Without a picture I’m assuming your problem is shrinkage. To fix this problem you can nail the corner bead every 4 inches and avoid flattening the corner bead when fastening the nails. Then cover with drywall mud, sand, prime and paint.


----------



## oh'mike (Sep 18, 2009)

That is a sign if a poorly set metal corner bead---nothing uncommon--just a sloppy drywall guy---


----------



## Gary in WA (Mar 11, 2009)

Many times I find lifting metal corner beads. Usually if one side is lifting, it is on the wide side of the stud vs. the narrow edge of that stud.

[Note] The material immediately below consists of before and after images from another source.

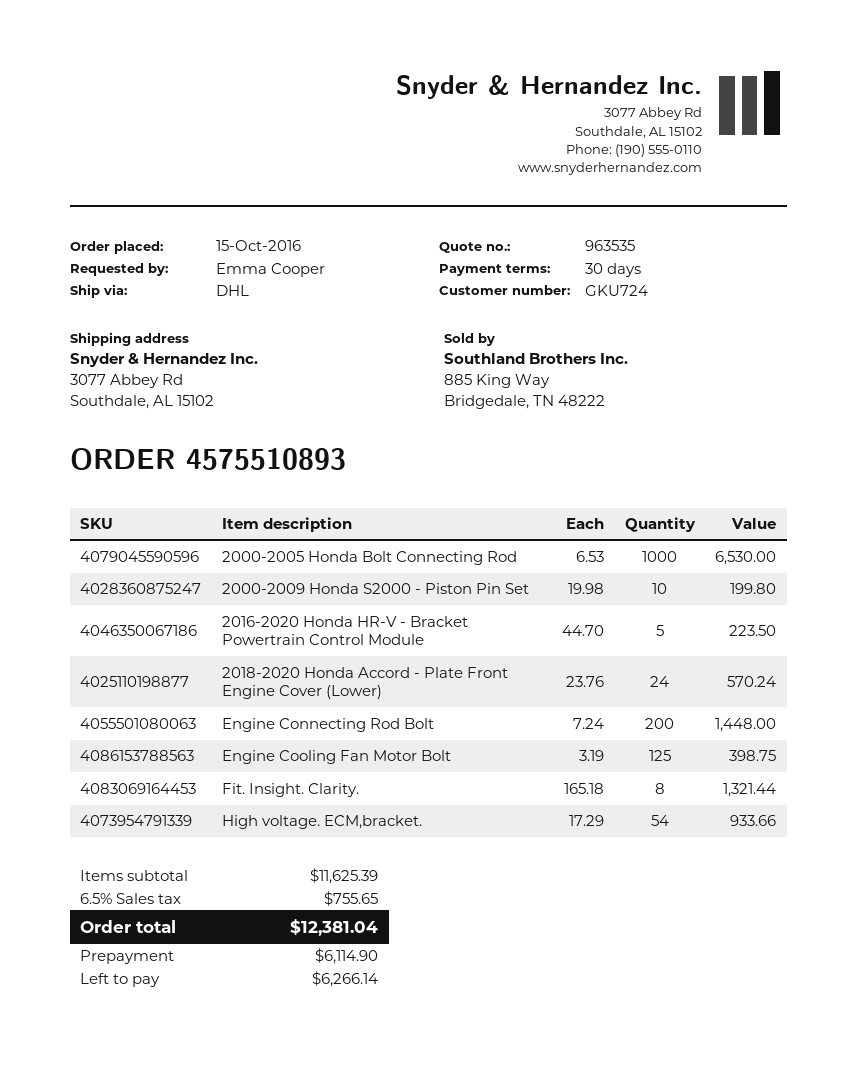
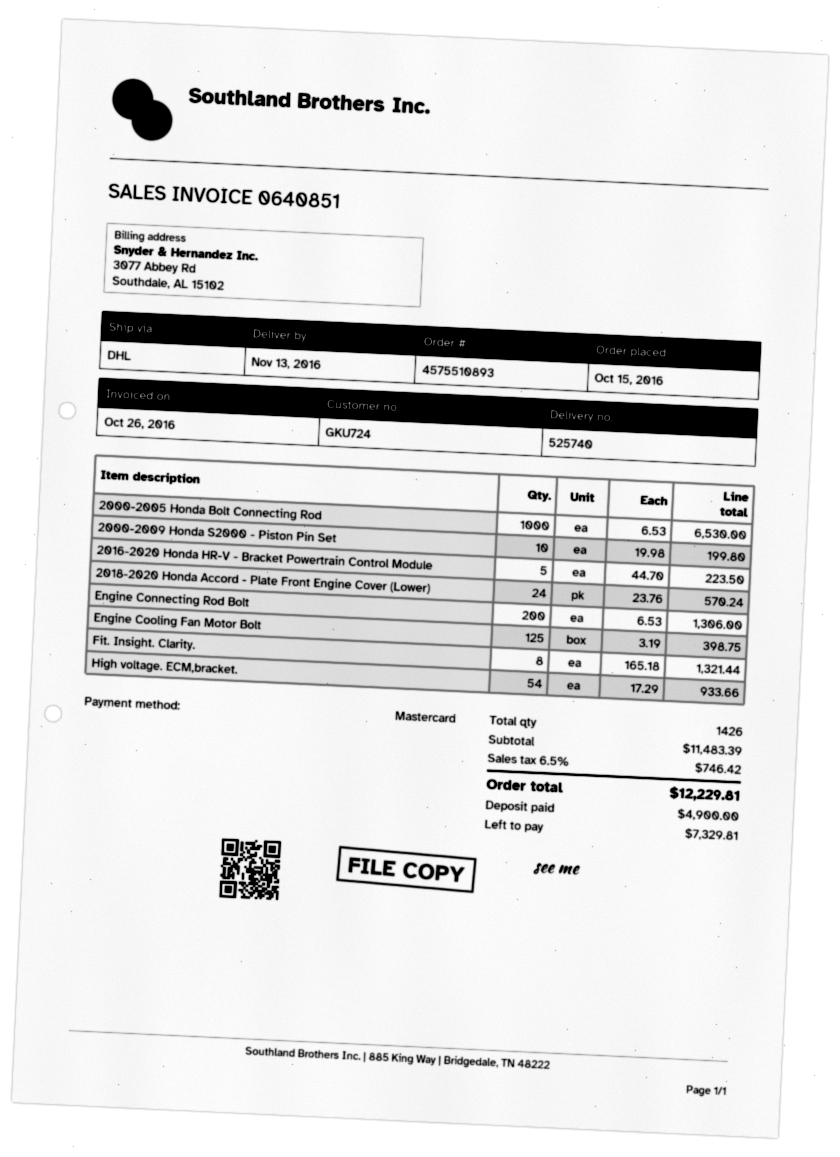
Engine Connecting Rod Bolt: 200 x 7.24 = 1448.00 -> 200 x 6.53 = 1306.00
subtotal: 11625.39 -> 11483.39
tax: 6.5% = 755.65 -> 6.5% = 746.42
total: 12381.04 -> 12229.81
deposit: 6114.90 -> 4900.00
balance: 6266.14 -> 7329.81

Lumber expands/contracts more on the wider face than on its edge, working the fasteners loose or creating stress there. http://www.paintsource.net/pages/solutions/new%20construction/wood_shrink.htm

Around here on older houses (before DIY was popular due to internet), the metal c.b. was applied by pros (and as Mike said- not all pros) with adequate fastening, the seasonal (or indoor by HVAC) changes in humidity can disrupt the finish. Fasteners into the framing at the corners is the problem, use a paper faced metal corner bead that won’t have the movement as it is fastened to the drywall only, not the wood framing. This should change your odds that any corner crack/separation won’t happen again. The older c.b. has a 3/16” hole every 4” for joint compound to help adhere it to the drywall, the newer ones have holes twice that size and closer spacing (someone learned). http://www.homedepot.com/webapp/cat...=None&Ntpr=1&Ntpc=1&selectedCatgry=SEARCH+ALL 

If you refasten, don’t use the bigger (mud) holes: http://literature.usg.com/pdf/J1445.pdf

Fig.5, and read “Corner bead” pp.5 and 6: http://bestdrywall.com/files/ReduceCallbacks.pdf

This will help you blend, be sure to prime before finish paint: http://www.youtube.com/watch?v=4WdMo403QxQ&feature=related

Gary
P.S. welcome to the forums!


----------



## bluntman001 (May 10, 2011)

This is probably not a real bad problem. It can be fixed easily, some say put nails in, but I say put a little mesh over top the crack, and coat it with some mud before repainting. This will fix the crack and it shoud not come back, many great tips can be found on


----------



## Gary in WA (Mar 11, 2009)

Mesh tape will show movement faster than paper tape. I would not recommend it for this application.

Gary


----------



## scottktmrider (Jul 1, 2012)

Just take the old bead off and put new up, make sure you nail and tape it.I have seen alot of amature tapers not tape the bead thats one reason it cracks.


----------



## DannyT (Mar 23, 2011)

all the corner bead i removed around the window and door openings in my house was nailed every 18 inches and was loose. it's the only real bad workmanship i have found in the whole house. i could measure and find the nails they were so consistant. its faster to use less nails.


----------